Required action - Word for word, please restate the line containing "平均 | 鉱業: 100.7 -> 42.6" and all the lines that follow it to the end of the data.

Data extracts -
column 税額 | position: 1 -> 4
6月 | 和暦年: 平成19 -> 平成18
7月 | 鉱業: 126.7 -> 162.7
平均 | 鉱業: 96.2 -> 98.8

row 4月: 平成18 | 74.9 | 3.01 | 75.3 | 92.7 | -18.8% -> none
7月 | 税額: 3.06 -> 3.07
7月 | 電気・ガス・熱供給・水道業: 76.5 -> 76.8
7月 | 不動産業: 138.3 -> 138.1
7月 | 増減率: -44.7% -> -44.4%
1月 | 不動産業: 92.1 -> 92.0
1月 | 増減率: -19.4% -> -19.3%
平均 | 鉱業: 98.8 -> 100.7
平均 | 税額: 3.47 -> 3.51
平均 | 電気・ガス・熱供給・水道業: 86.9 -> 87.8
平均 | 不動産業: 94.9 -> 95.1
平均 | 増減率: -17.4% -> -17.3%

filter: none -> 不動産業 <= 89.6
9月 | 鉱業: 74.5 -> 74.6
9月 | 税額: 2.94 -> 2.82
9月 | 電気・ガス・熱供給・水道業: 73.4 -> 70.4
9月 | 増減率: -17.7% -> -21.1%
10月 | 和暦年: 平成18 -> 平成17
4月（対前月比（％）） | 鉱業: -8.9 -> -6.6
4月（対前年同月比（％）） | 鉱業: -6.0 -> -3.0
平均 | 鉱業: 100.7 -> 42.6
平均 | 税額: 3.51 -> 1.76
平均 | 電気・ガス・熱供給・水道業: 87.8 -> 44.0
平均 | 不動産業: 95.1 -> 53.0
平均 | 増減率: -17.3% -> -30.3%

Task output -
平均 | 鉱業: 100.7 -> 42.6
平均 | 税額: 3.51 -> 1.76
平均 | 電気・ガス・熱供給・水道業: 87.8 -> 44.0
平均 | 不動産業: 95.1 -> 53.0
平均 | 増減率: -17.3% -> -30.3%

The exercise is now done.